Let's see... You can get surgery or divorced. I recommend surgery due to the fact that you are a father and the children need both of you at home. I would tell your wife you plan to have a vasectomy due to the fact that she cannot keep from getting pregnant and refuses to be honest with you. Do not put up with the BS that the pill is not 100% effective. The odds of the pill failing twice in 1 woman is slim. Be a man, stand up and take responsibility on your end for what is happening to your life. This is crazy. How many kids does this woman plan to have? Does she know anything about all of the orphans in foreign countries?
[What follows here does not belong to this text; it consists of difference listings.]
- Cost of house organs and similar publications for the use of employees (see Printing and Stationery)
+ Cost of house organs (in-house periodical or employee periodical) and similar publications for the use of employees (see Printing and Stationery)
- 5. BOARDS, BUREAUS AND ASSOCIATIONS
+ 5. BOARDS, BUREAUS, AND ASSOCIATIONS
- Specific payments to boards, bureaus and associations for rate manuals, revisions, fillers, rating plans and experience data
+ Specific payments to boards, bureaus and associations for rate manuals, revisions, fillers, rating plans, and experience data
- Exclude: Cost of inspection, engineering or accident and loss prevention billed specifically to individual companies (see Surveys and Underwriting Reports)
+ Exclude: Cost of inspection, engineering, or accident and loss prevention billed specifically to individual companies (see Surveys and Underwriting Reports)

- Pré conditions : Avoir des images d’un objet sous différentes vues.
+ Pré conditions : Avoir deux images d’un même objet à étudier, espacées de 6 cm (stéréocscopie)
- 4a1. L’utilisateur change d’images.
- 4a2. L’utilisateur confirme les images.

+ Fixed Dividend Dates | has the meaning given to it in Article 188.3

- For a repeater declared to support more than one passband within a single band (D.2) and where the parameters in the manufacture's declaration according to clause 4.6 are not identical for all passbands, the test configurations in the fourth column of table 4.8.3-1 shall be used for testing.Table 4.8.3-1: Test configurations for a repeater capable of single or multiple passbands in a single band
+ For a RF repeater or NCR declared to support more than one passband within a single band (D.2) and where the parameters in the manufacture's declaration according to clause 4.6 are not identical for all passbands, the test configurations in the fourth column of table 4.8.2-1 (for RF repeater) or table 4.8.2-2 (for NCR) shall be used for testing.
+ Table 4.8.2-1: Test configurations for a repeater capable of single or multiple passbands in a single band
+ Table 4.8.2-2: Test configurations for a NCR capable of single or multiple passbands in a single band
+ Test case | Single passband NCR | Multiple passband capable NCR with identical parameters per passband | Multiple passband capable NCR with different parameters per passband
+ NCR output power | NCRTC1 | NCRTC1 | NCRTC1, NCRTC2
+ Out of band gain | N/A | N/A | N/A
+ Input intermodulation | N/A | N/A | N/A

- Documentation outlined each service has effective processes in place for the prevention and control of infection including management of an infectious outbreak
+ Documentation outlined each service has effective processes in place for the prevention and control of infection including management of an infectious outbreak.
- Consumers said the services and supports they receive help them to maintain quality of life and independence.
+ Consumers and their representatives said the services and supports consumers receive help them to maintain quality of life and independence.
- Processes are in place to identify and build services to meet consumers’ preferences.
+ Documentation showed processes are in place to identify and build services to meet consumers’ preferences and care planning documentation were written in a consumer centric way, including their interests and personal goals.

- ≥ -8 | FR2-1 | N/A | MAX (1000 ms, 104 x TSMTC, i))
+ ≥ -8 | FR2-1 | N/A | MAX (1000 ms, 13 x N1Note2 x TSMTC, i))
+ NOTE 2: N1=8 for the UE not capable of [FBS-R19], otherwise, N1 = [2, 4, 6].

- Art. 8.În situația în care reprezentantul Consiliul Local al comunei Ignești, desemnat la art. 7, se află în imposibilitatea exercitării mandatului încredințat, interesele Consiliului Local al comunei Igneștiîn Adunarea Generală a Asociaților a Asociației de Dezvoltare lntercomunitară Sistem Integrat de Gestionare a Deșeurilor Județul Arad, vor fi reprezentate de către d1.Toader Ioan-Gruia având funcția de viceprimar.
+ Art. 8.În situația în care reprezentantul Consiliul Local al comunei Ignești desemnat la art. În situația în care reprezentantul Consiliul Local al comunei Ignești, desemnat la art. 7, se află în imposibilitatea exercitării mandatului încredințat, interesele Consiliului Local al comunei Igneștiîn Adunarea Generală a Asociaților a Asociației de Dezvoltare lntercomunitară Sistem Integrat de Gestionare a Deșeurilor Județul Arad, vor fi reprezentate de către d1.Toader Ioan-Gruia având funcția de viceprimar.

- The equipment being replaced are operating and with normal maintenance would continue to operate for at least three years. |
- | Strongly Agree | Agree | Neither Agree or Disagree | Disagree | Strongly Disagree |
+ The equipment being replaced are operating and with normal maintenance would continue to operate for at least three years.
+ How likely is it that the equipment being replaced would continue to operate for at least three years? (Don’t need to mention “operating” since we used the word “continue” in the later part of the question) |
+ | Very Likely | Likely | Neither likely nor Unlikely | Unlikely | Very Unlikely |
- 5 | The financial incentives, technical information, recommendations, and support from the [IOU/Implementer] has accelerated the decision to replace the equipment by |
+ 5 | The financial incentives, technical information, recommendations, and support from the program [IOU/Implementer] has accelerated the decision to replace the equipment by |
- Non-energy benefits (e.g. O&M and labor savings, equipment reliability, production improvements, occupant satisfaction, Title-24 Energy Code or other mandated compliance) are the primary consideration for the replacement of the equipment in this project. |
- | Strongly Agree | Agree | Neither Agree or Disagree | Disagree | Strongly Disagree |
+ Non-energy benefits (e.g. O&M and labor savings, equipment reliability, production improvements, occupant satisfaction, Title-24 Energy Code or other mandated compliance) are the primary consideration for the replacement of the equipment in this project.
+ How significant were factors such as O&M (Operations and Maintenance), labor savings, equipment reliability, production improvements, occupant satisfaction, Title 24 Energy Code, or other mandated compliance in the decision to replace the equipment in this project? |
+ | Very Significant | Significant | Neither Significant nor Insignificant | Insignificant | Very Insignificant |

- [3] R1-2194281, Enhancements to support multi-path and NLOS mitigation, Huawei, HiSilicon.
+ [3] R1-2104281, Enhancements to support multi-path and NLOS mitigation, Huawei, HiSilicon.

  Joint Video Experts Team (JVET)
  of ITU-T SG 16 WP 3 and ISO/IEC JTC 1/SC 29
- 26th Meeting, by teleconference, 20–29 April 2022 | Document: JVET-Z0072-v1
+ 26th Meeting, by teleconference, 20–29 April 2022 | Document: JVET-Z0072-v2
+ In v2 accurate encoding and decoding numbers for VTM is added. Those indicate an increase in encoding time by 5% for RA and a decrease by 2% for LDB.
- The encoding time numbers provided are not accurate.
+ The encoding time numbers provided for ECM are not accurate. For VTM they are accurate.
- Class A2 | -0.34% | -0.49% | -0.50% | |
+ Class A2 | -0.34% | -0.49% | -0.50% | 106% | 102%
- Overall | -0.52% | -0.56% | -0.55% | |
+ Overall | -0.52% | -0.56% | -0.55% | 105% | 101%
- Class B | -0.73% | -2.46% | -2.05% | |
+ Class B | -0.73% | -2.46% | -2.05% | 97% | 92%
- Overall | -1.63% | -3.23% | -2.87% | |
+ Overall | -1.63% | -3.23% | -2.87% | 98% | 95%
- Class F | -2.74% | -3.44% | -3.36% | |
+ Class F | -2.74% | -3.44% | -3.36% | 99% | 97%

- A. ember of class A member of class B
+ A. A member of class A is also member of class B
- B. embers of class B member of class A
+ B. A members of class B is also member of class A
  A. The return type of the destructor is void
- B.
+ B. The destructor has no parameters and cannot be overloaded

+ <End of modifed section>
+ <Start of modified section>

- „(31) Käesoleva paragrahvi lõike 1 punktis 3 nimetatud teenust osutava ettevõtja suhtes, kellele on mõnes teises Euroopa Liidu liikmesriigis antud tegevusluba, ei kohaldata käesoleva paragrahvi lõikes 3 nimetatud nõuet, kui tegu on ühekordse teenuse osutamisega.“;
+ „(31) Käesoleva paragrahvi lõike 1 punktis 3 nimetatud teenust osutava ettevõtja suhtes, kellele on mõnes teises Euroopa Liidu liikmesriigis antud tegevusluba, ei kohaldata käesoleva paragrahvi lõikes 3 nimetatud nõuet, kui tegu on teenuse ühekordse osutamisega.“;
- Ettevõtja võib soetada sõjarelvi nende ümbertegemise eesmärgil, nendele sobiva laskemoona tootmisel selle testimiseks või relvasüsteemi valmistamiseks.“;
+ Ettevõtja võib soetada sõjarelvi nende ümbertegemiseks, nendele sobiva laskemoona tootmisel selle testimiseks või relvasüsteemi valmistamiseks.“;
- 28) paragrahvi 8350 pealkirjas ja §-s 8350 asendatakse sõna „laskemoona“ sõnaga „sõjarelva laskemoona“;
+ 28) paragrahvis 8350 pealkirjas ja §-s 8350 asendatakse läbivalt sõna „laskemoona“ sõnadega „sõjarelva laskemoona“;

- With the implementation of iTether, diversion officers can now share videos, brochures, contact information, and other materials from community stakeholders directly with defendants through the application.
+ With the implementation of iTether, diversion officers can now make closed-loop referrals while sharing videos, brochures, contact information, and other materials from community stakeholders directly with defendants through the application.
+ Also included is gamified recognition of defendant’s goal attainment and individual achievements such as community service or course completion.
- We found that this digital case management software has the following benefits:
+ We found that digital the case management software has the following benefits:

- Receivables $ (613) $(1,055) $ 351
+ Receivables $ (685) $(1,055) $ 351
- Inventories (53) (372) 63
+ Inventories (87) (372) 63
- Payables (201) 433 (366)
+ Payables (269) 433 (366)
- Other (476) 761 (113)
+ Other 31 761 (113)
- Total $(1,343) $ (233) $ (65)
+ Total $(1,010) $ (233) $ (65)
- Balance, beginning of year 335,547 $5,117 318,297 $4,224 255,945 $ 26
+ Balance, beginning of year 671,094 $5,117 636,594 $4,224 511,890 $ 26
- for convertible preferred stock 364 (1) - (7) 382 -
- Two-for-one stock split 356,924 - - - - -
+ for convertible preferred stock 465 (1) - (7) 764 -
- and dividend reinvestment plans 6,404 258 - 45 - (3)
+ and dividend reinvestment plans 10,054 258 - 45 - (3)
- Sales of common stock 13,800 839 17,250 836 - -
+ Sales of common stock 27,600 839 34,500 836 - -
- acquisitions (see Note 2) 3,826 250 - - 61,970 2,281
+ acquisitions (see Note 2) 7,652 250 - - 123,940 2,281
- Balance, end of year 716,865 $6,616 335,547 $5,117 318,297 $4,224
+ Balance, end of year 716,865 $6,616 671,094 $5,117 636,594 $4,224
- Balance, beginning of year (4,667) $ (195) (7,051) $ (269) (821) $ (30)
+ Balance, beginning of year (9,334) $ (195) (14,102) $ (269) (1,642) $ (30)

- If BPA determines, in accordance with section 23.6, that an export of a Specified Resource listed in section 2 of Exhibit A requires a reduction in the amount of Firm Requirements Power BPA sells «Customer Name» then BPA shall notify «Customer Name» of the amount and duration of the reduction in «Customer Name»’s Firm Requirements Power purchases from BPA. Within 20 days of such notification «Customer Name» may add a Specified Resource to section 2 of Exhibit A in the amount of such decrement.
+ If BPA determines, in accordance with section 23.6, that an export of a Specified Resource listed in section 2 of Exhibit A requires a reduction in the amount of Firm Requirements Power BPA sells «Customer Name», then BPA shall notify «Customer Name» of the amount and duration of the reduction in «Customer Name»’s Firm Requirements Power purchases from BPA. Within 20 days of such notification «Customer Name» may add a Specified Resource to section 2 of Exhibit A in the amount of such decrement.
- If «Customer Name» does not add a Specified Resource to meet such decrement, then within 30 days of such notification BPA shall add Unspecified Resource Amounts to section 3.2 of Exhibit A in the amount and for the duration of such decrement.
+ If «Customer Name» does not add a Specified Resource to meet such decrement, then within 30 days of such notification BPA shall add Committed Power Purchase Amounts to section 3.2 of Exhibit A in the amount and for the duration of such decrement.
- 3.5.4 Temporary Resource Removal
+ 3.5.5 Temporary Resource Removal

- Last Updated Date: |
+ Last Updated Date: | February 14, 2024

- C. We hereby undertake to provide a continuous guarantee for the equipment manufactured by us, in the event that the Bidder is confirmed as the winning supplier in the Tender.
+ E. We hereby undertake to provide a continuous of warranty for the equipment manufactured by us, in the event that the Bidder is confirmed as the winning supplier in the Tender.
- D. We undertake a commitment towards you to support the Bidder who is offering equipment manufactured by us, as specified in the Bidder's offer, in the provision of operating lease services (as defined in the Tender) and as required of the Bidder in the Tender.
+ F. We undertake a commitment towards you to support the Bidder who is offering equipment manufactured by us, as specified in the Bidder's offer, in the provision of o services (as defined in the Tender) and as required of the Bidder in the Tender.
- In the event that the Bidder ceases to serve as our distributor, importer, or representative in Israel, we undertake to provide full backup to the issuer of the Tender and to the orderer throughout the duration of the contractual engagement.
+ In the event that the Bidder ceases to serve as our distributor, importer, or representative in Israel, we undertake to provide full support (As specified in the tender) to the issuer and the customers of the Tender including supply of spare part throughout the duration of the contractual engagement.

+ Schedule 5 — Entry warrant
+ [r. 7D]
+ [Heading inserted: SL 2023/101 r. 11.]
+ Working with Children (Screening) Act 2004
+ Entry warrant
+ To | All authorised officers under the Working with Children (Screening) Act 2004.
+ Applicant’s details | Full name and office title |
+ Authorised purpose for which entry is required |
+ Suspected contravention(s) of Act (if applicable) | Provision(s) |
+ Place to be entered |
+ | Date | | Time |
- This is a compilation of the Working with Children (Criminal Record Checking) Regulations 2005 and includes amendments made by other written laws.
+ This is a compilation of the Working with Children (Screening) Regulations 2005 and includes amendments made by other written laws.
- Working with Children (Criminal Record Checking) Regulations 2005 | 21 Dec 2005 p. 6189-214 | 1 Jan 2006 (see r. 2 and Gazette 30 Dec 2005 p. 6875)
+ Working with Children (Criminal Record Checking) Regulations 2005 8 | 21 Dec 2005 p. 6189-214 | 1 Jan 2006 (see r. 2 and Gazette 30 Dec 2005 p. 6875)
Can you discuss adoption with her if she feels this need to mother so many children? She could do something worthwhile with her faith and heart.


m - October 14

GET A VASECTOMY!!!!!!!!! And if you don't want to tell her, then she frickin deserves it for keeping something so important from you all of these years! And you're right, she IS crazy. I am in church every Sunday, and it is not necessary to have a litter of kids to please God! After all, how many did He have? ONE!!!! This should be a simple decision. First, get a vasectomy. Whether or not her sister is lying is irrelevant. The fact is she "somehow" continues to end up pregnant even though you discussed having 3! Second, you guys need to learn some communication!


len - November 19

What a b___h


some0ne - November 19

Your wife isnt right for lying on you but men should take more responsiblility when it comes to contraception.


Ann - November 19

My vote is for the need to take matters into your hands now! Good Luck!!!


Shelly - November 19

Why is it always the Woman's responsibility? Why can't men take any action. Wear a CONDOM if you are so worried about it. Obviously you don't have a very good relationship if you can't even talk about it, or if you believe her sister. How the hell would she know. Talk to your wife before you believe other people.